• _What you have to do_: Every line of the records below from the line with "(129, 1095) none" up to and including the line with "[216,1341,543,1361] require('react-components-s'); ->" must be reproduced exactly, and no line outside that range.

• _Source material_:
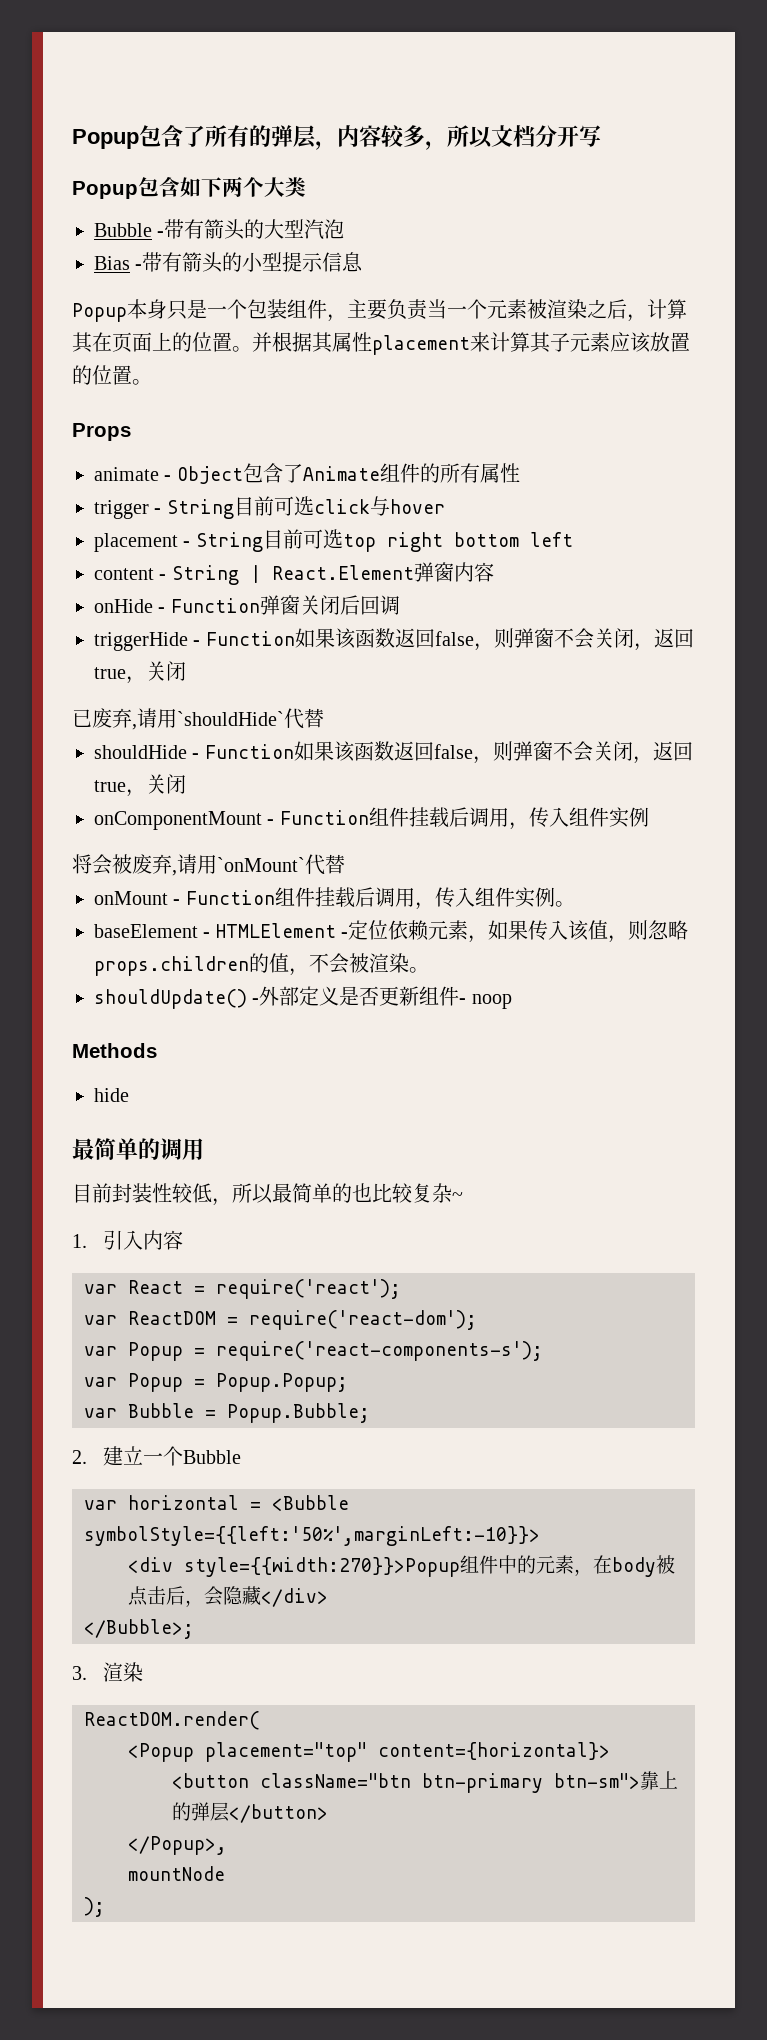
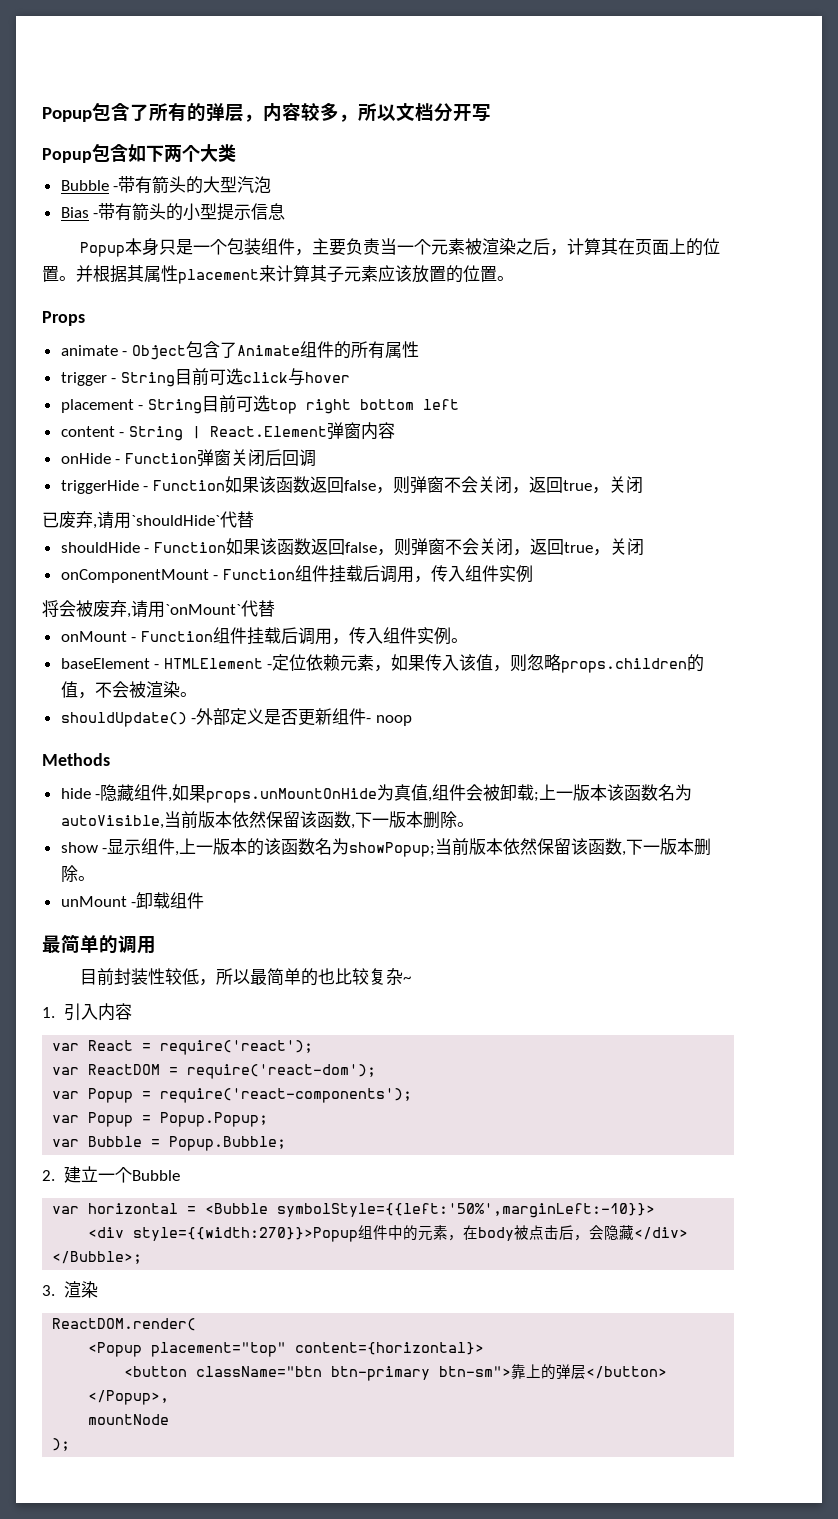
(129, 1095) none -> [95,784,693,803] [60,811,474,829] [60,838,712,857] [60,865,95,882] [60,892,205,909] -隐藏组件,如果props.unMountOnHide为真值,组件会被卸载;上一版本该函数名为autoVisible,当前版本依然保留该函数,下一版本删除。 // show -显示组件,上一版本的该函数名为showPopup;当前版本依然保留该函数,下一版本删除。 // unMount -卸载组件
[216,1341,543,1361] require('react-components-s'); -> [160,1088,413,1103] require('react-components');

--

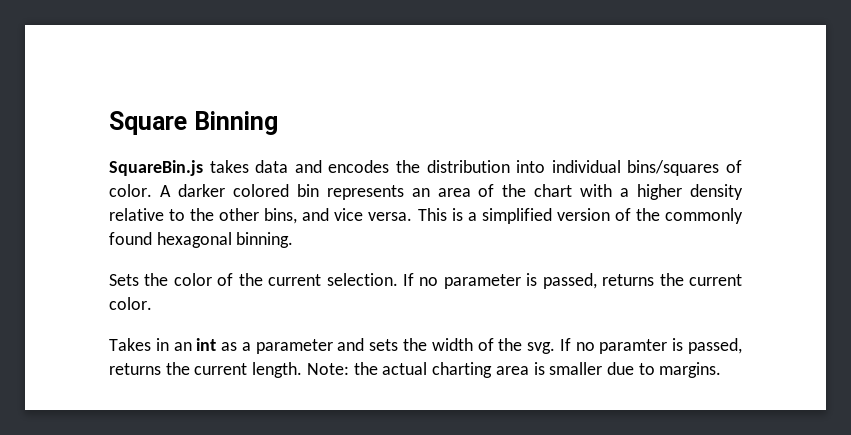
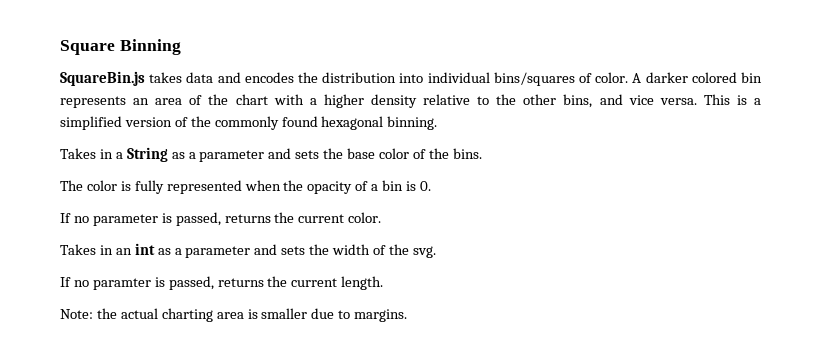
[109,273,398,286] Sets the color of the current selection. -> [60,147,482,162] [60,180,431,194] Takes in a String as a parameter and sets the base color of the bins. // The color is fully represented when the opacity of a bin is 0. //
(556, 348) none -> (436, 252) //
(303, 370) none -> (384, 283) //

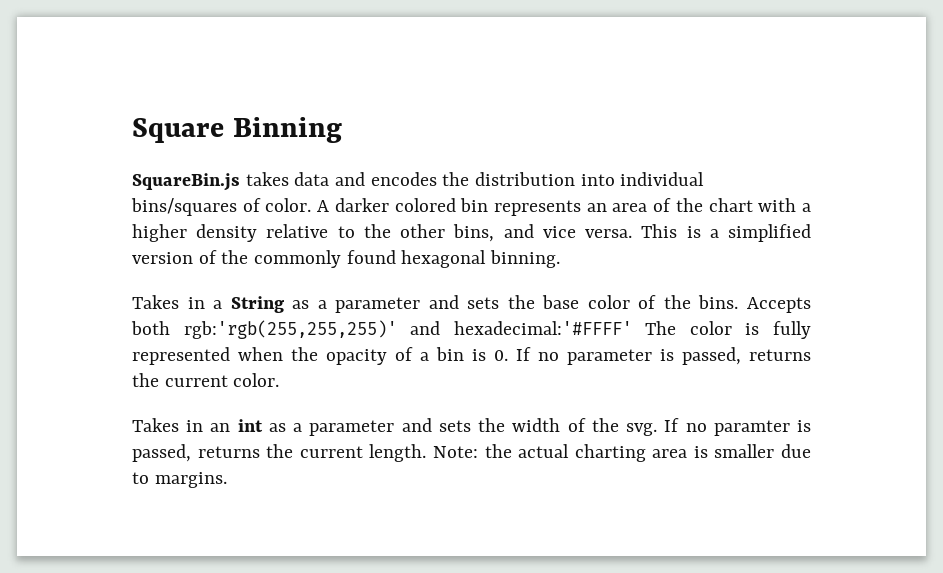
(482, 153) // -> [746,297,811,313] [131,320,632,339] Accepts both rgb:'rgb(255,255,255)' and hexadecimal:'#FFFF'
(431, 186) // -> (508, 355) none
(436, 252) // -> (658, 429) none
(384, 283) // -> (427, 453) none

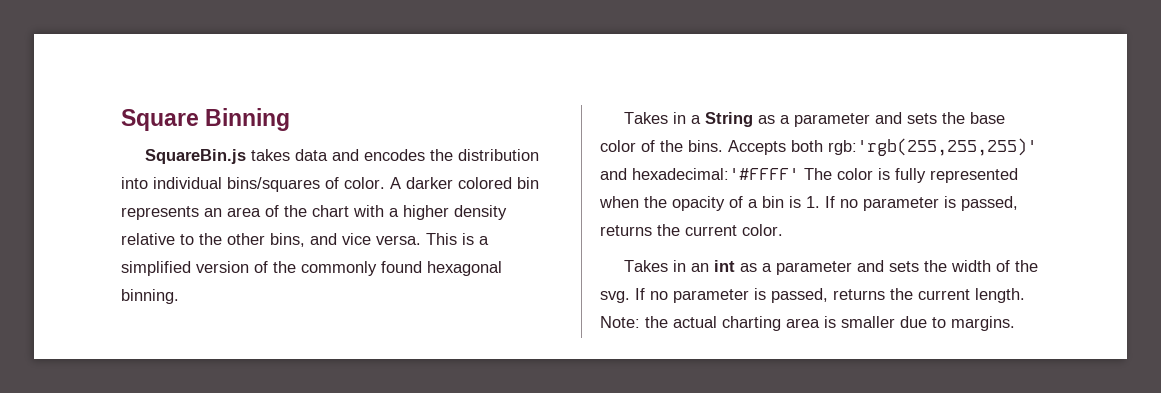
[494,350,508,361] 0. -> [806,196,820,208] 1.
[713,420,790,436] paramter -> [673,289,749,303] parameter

• _Expected answer_:
(129, 1095) none -> [95,784,693,803] [60,811,474,829] [60,838,712,857] [60,865,95,882] [60,892,205,909] -隐藏组件,如果props.unMountOnHide为真值,组件会被卸载;上一版本该函数名为autoVisible,当前版本依然保留该函数,下一版本删除。 // show -显示组件,上一版本的该函数名为showPopup;当前版本依然保留该函数,下一版本删除。 // unMount -卸载组件
[216,1341,543,1361] require('react-components-s'); -> [160,1088,413,1103] require('react-components');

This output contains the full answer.